Colour Checker Detection with Machine Learning

We have released a new version of Colour - Checker Detection that implements a new machine learning inference method to detect colour rendition charts, specifically the ColorChecker Classic 24 from X-Rite / Calibrite.

This post describes the journey to produce the model and package it with Colour - Checker Detection.

Proof of Concept

There have been a few requests to support detection of charts that are not parallel to the imaging plane, i.e. with perspective distortion.

Whilst looking at Tim Walter's implementation, and considering the added dependency to sklearn.DBSCAN for more robust clustering, departing from image processing based segmentation and trying machine learning instead seemed appealing.

Imageai and Ultralytics YOLO are popular machine learning object detection models that can trained to detect new object classes.

Dataset

To proof the idea, a series of 100 ColorChecker Classic 24 images was captured with a Canon 5D Mark II. The original *.CR2 raw images were processed with dcraw as follows:

$ dcraw -T -g 2.4 12.92 *.CR2

Then, the output *.tiff files were resized to half-resolution and converted to *.png using Image Magick:

$ mogrify -resize 50% -format png *.tiff
Note

In a future update of the dataset, the long edge of the images will be constrained to a specific resolution, e.g. 2560, rather than half that of the source image.

CVAT and Roboflow

The *.png files were uploaded to CVAT. The ColorChecker Classic 24 were annotated by drawing a bounding box around the swatches (which will have important consequence later) and the annotations exported to Microsoft COCO 1.0 format.

Then, the *.png files and COCO 1.0 annotations were uploaded to Roboflow, and a model was trained with that dataset.

/images/Blog_Colour_Checker_Detection_Roboflow.png

Roboflow resulting model

The inference results were promising!
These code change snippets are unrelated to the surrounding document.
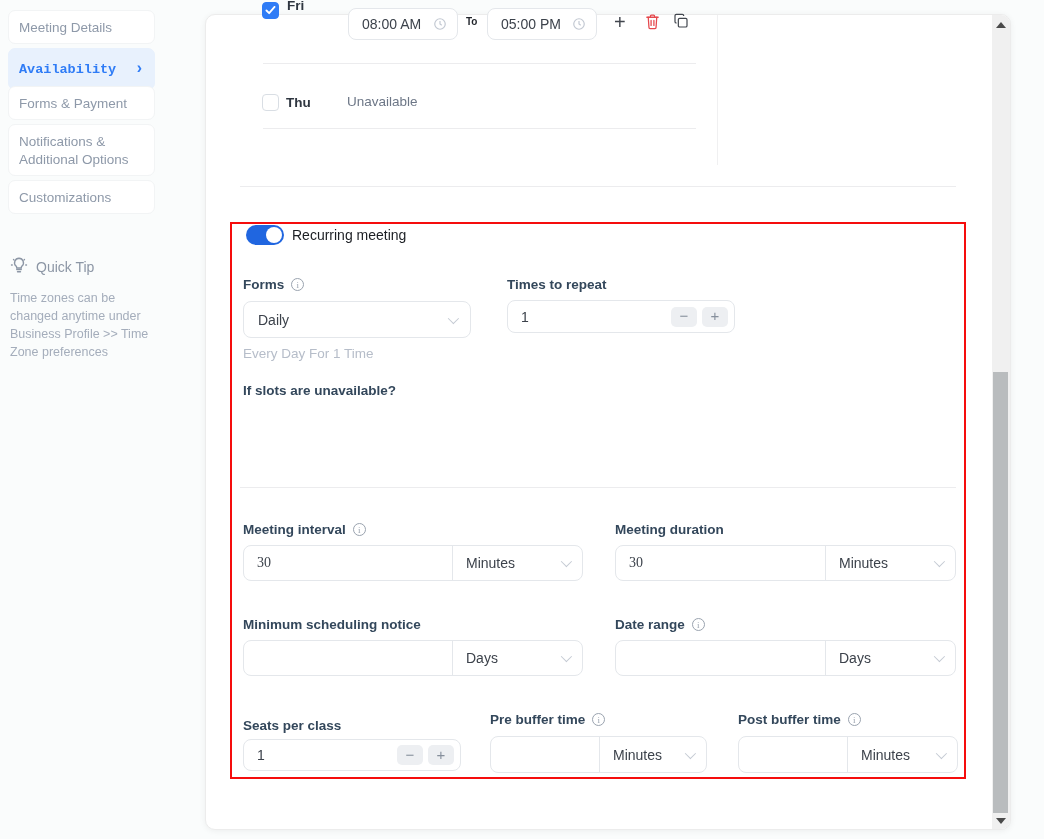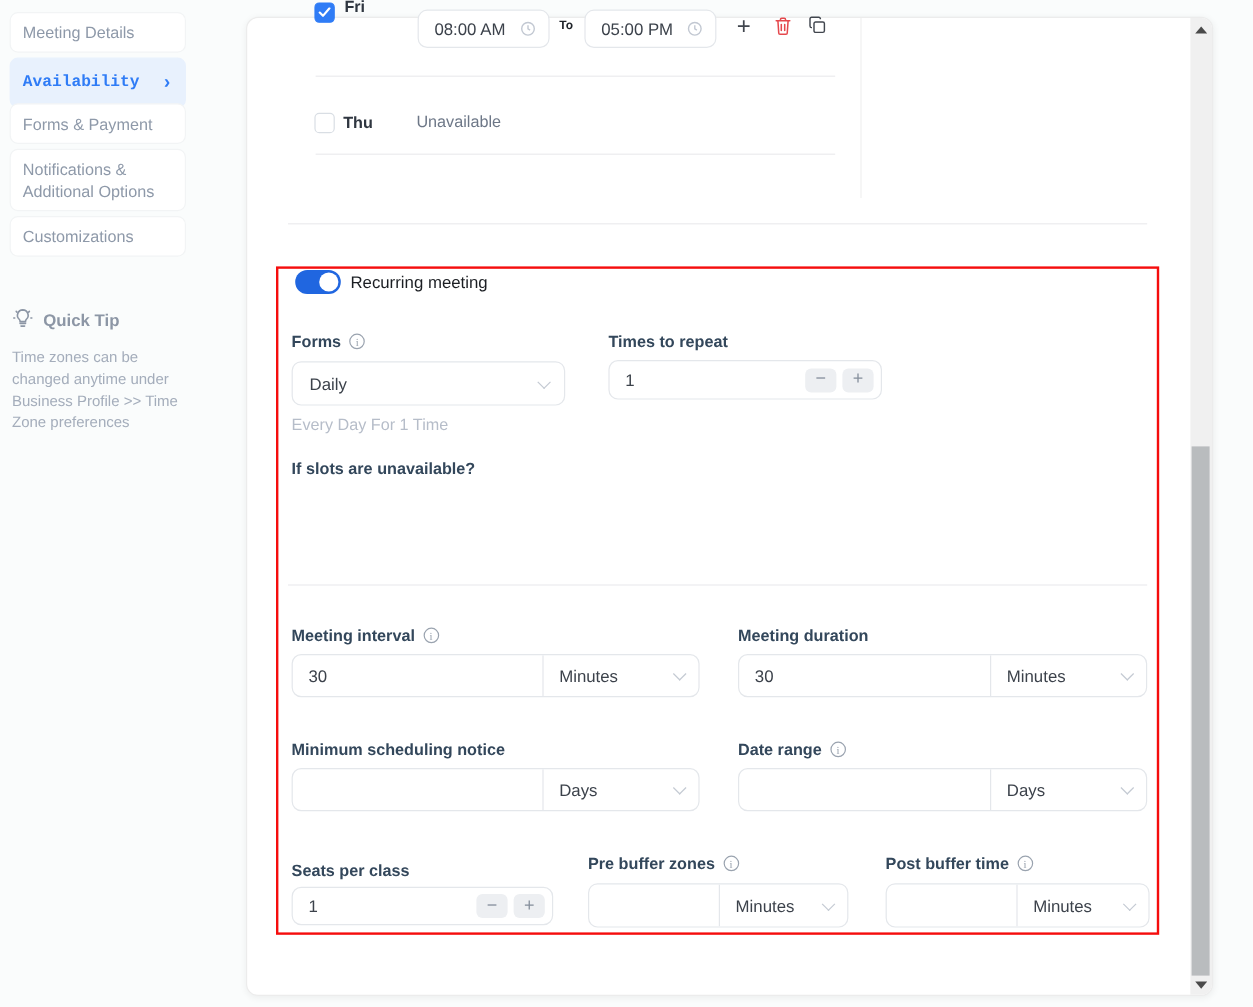"Quick Tip" .qt-head { font-weight: 700 -> 400 }
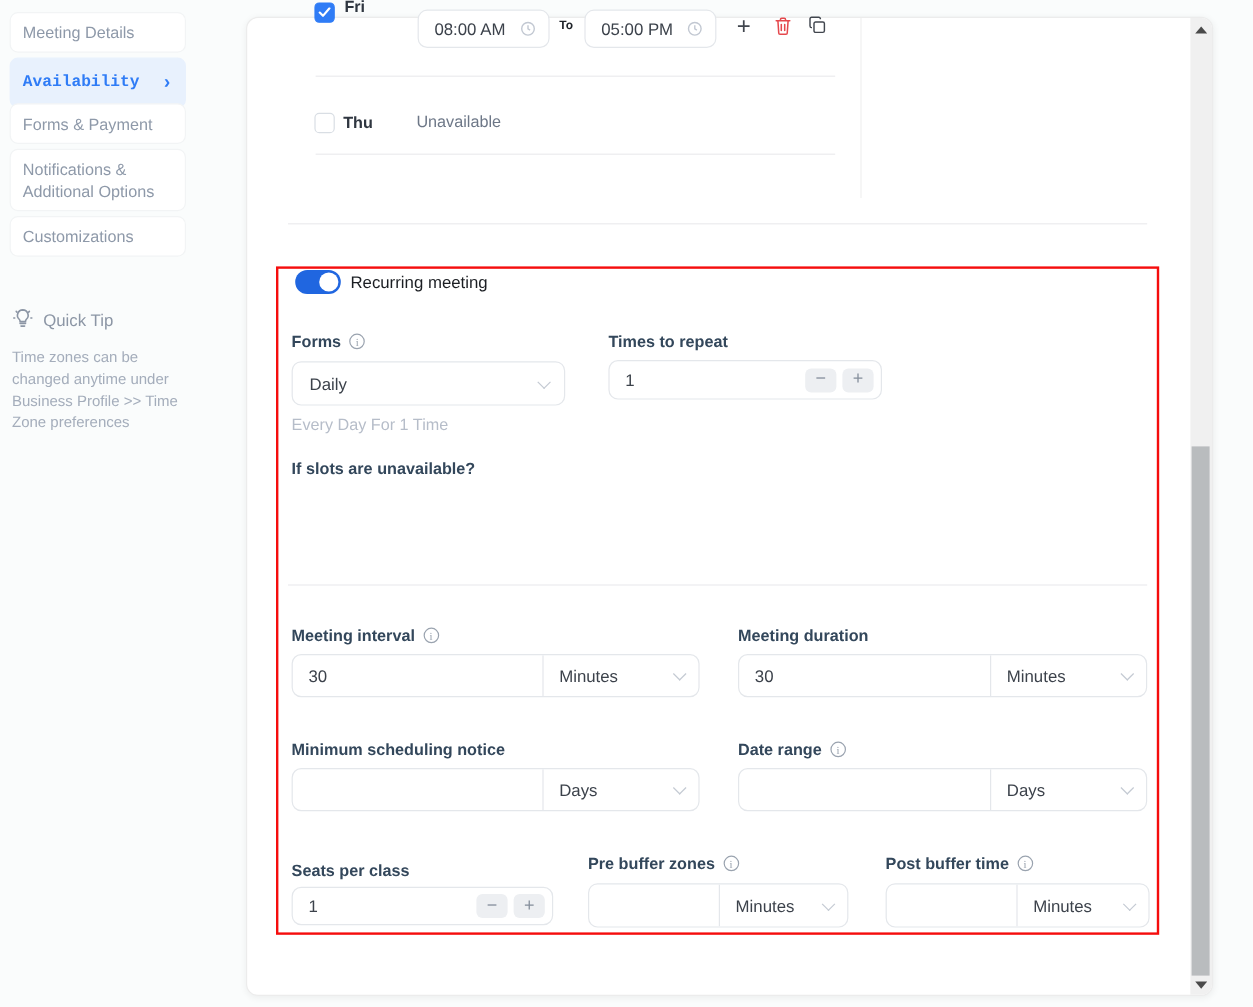"30" .group input { font-family: Liberation Sans, sans-serif -> Liberation Serif, serif }
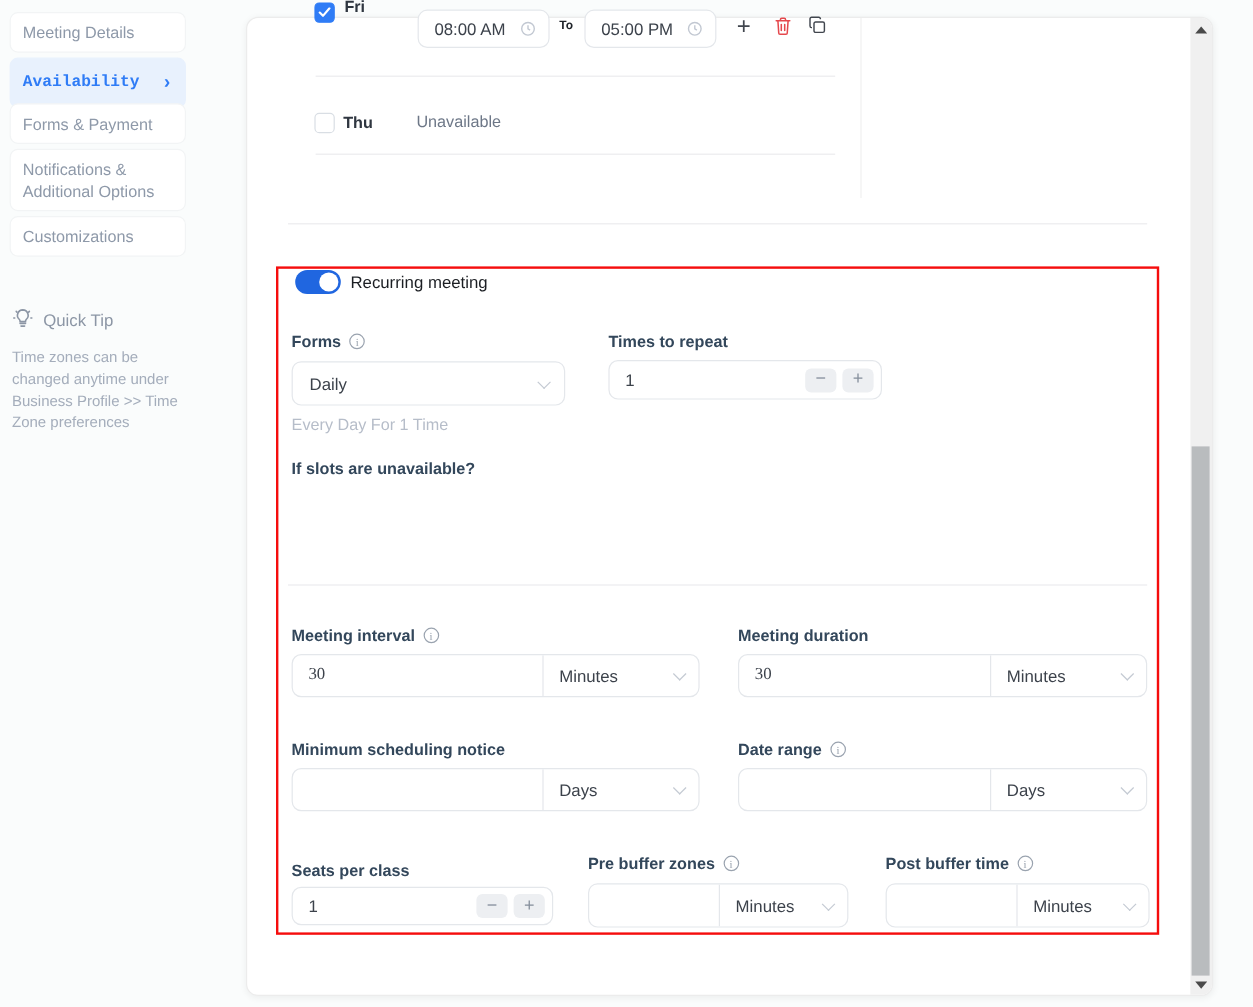"Pre buffer zones" span { text: zones -> time }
The model can be tested online with a webcam.

Note

CVAT was used for annotation because of concerns of being unable to export the annotations with the free Roboflow account.

Ultralytics YOLO v8

Roboflow is fantastic and everything is made really easy for users but the free credits melted rapidly. Ultimately, more control was required over the entire process.

Using the augmented Roboflow dataset, a YOLO v8 nano detection model was trained locally on a Macbook Pro M1.

# SPDX-License-Identifier: AGPL-3.0

import os
from roboflow import Roboflow
from ultralytics import YOLO


def load_dataset(version=1):
    roboflow = Roboflow(api_key=os.environ["ROBOFLOW_API_KEY"])
    project = roboflow.workspace("colourscience").project("colour-checker-detection")

    dataset = project.version(version).download("yolov8")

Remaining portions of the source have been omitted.